The continuous effort of clearing mountain slopes of alien species is rewarding but challenging work. With the continuous effort of our mountain clearing teams and the support of the DFFE, LandCare, Gouritz Biosphere Cluster Reserve, and landowners, it will be possible for the conservancy to reach our end goal of controlling alien species in our precious mountain catchments.
THANK YOU TO OUR CLEARING TEAMS AND FUNDERS
Currently, the Grootvadersbosch Conservancy is part of a high mountain alien clearing project located in Langeberg Mountain, between Heidelberg and Swellendam. The Grootvadersbosch Conservancy covers over 30 000ha of private land which includes high mountain catchment areas. This project involves the clearing of alien species (mainly Hakea and Pine) in an estimated area of 6000ha, on the mountain slopes and their catchment areas.
These catchment areas are essential in sustaining river systems due to the high runoff and groundwater recharge capabilities.
The dominant vegetation type in Langeberg Mountain is mountain fynbos, a fire-driven ecosystem that must burn every 10 – 15 years. However, with alien invasions, fires become more frequent and intense. These intense fires do harm to the natural vegetation and wildlife. The project's goal is to control alien species within these catchment areas to improve groundwater recharge and catchment runoff and reduce the intense fire outbreaks that can threaten infrastructure and natural vegetation.

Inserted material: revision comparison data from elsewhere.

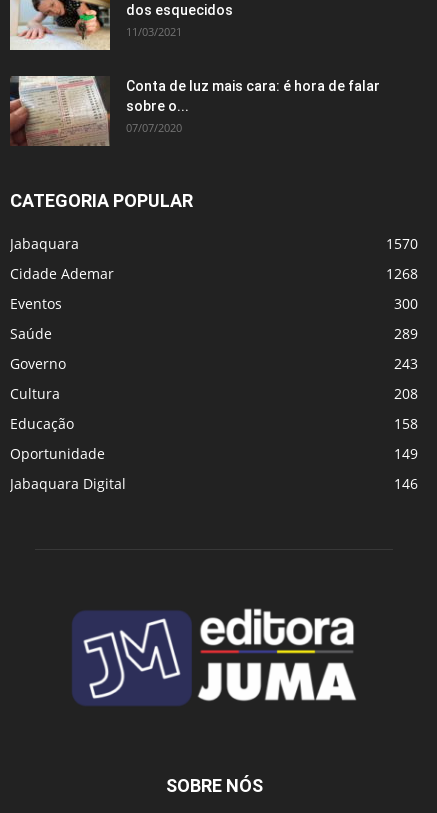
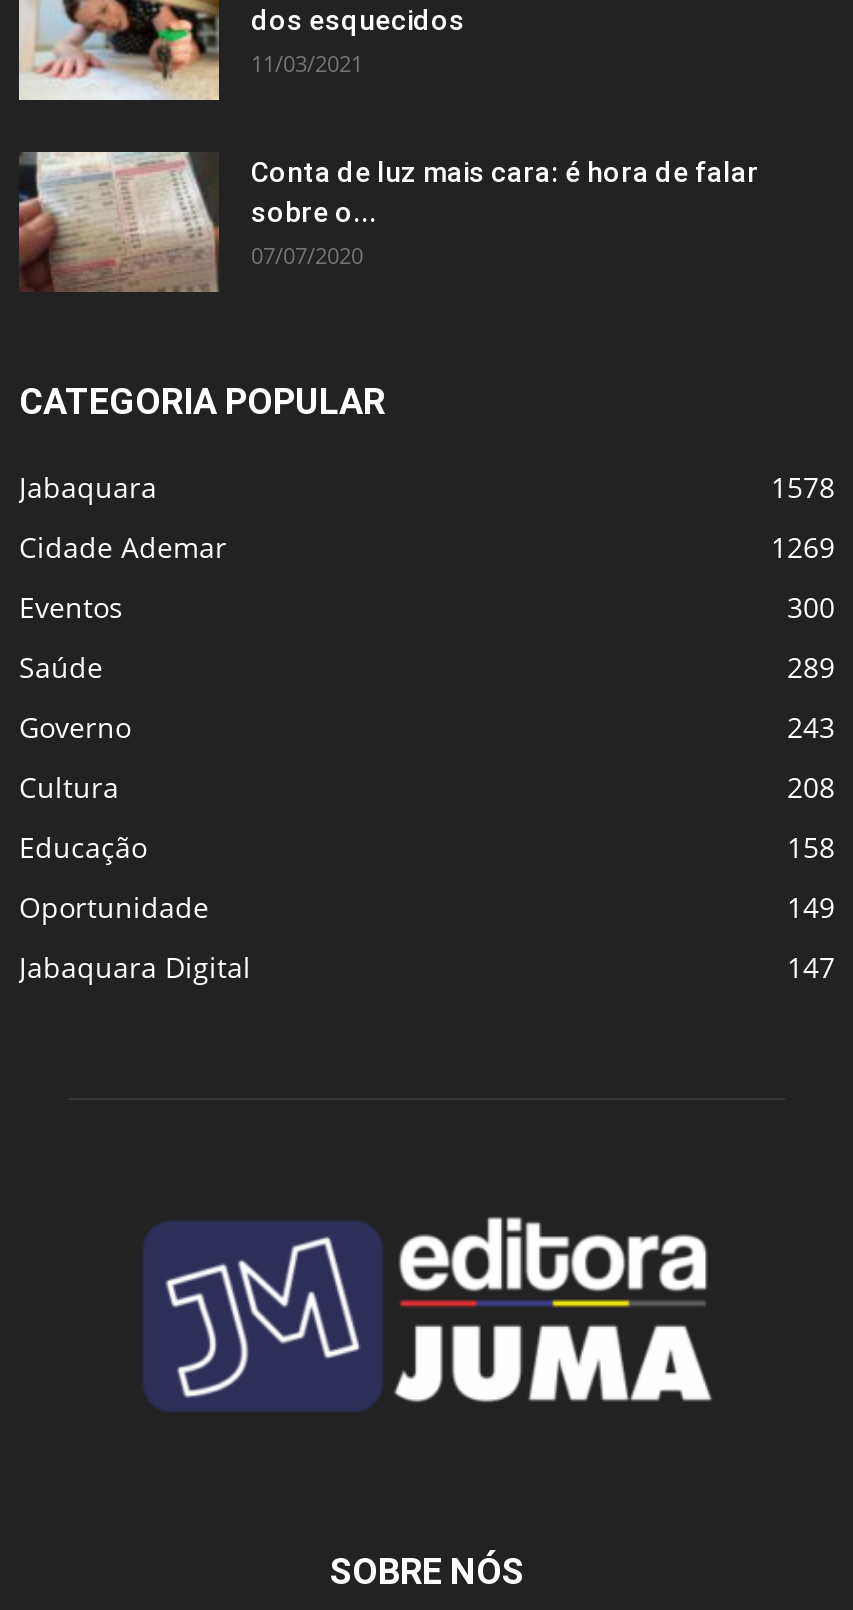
- 1570
+ 1578

- 1268
+ 1269

- 146
+ 147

In 2020, the Grootvadersbosch Conservancy started working on a management plan to remove the alien species in the high mountain areas. The initial plan was developed in 2020 by our General Manager, Aileen Anderson. She did this by camping out in the mountains with countless hours of scouting and assessing the area’s infestations, prioritizing each area, and identifying access routes and suitable camping sites. From this information, a plan was developed with the help of photographs and drone footage to show the priority areas. This plan formed the basis of our ongoing High Mountain Project.
In order to execute this project, funding was needed, and partnerships were required. In 2021, funding was initially secured from landowners and the Department of Environment, Forestry, and Fisheries (DEFF). In later years, the Gouritz Biosphere Cluster Reserve and LandCare also provided additional funding for the high mountain project.
This project required the establishment of a high mountain clearing team. In order to work in these remote conditions, each member underwent training. These training courses included ‘Overnight wilderness camping’, ‘first-aid training, and ‘snake awareness and response’. 45 people underwent this training in September 2020 and again in July 2022.
The mountain team took on this project with creative enthusiasm. In order to be efficient, the team camps out for continuous days in the mountain. They are provided with camping equipment (that needs to be durable and lightweight) such as tents, backpacks, sleeping bags, sleeping mats, flashlights, and cooking stoves.
The first team was operational in February 2021, the team had to come to terms with clearing aliens at high altitudes and all the challenges that these types of projects come with. These include working in harsh weather conditions and being temporarily cut off from public communication. The team has a radio to communicate with the conservancy. Despite the difficulties, the mountain team never feared these challenges and they continuously appreciate the view that this work comes with (as shown here in a video).
This project includes initial inspections, internal inspections, and follow-up control. Initial inspections are done beforehand by the conservancy team to determine the workload, and days needed to camp out on the mountain slopes. Then, final inspections are done to observe the clearing team’s progress. In some cases, drones are used to assess and document progress.